Set down a faithful copy of every record below, with no images.

(Data extracted from a collection)
::::::
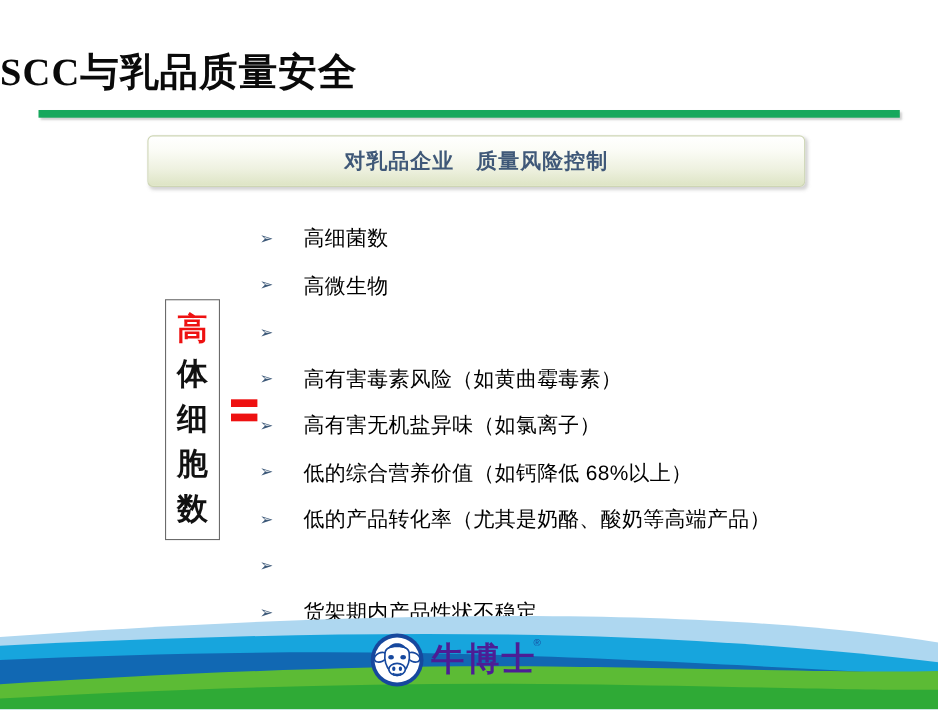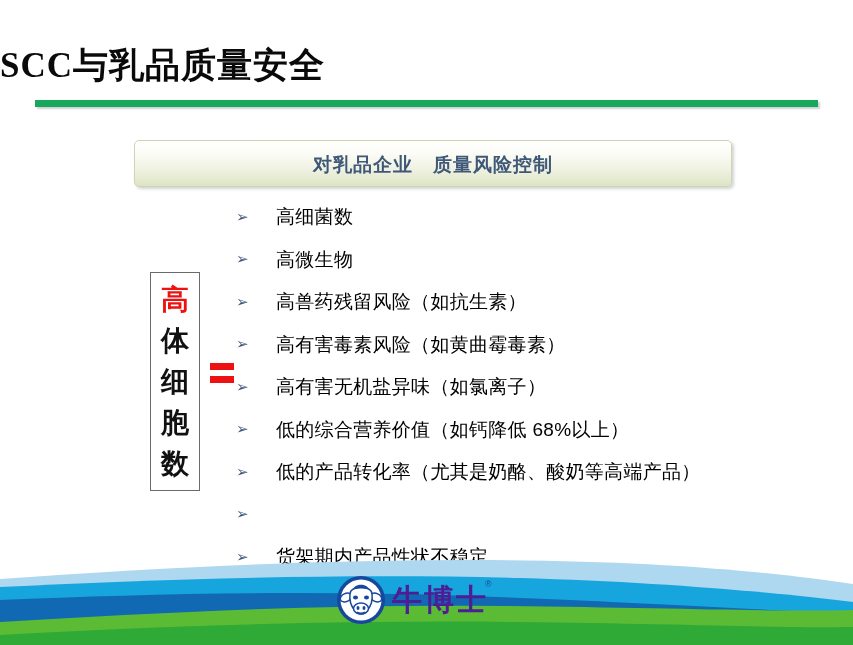--- a/index.html
+++ b/index.html
@@ -47,21 +47,21 @@
     width: 783px;
     height: 7px;
     background: #17a85d;
     box-shadow: 2px 2px 2px rgba(120,120,120,0.35);
   }
 
   
   #section-banner {
     position: absolute;
     left: 134px;
-    top: 140px;
+    top: 123px;
     width: 598px;
     height: 47px;
     border: 1px solid #cdd5b4;
     border-radius: 5px;
     background: linear-gradient(to bottom, #ffffff 0%, #fbfcf6 28%, #eef1e0 66%, #dde4c4 100%);
     box-shadow: 2px 2px 3px rgba(160,160,160,0.45);
     box-sizing: border-box;
   }
   #section-banner-label {
     position: absolute;
@@ -231,21 +231,20 @@
       <span class="bullet-text">高细菌数</span>
     </div>
 
     <div class="bullet-row">
       <span class="bullet-marker">➢</span>
       <span class="bullet-text">高微生物</span>
     </div>
 
     <div class="bullet-row">
       <span class="bullet-marker">➢</span>
-      <span class="bullet-text">高兽药残留风险（如抗生素）</span>
     </div>
 
     <div class="bullet-row">
       <span class="bullet-marker">➢</span>
       <span class="bullet-text">高有害毒素风险（如黄曲霉毒素）</span>
     </div>
 
     <div class="bullet-row">
       <span class="bullet-marker">➢</span>
       <span class="bullet-text">高有害无机盐异味（如氯离子）</span>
::::::
Result of the exercise:
--- a/index.html
+++ b/index.html
@@ -47,21 +47,21 @@
     width: 783px;
     height: 7px;
     background: #17a85d;
     box-shadow: 2px 2px 2px rgba(120,120,120,0.35);
   }
 
   
   #section-banner {
     position: absolute;
     left: 134px;
-    top: 140px;
+    top: 123px;
     width: 598px;
     height: 47px;
     border: 1px solid #cdd5b4;
     border-radius: 5px;
     background: linear-gradient(to bottom, #ffffff 0%, #fbfcf6 28%, #eef1e0 66%, #dde4c4 100%);
     box-shadow: 2px 2px 3px rgba(160,160,160,0.45);
     box-sizing: border-box;
   }
   #section-banner-label {
     position: absolute;
@@ -231,21 +231,20 @@
       <span class="bullet-text">高细菌数</span>
     </div>
 
     <div class="bullet-row">
       <span class="bullet-marker">➢</span>
       <span class="bullet-text">高微生物</span>
     </div>
 
     <div class="bullet-row">
       <span class="bullet-marker">➢</span>
-      <span class="bullet-text">高兽药残留风险（如抗生素）</span>
     </div>
 
     <div class="bullet-row">
       <span class="bullet-marker">➢</span>
       <span class="bullet-text">高有害毒素风险（如黄曲霉毒素）</span>
     </div>
 
     <div class="bullet-row">
       <span class="bullet-marker">➢</span>
       <span class="bullet-text">高有害无机盐异味（如氯离子）</span>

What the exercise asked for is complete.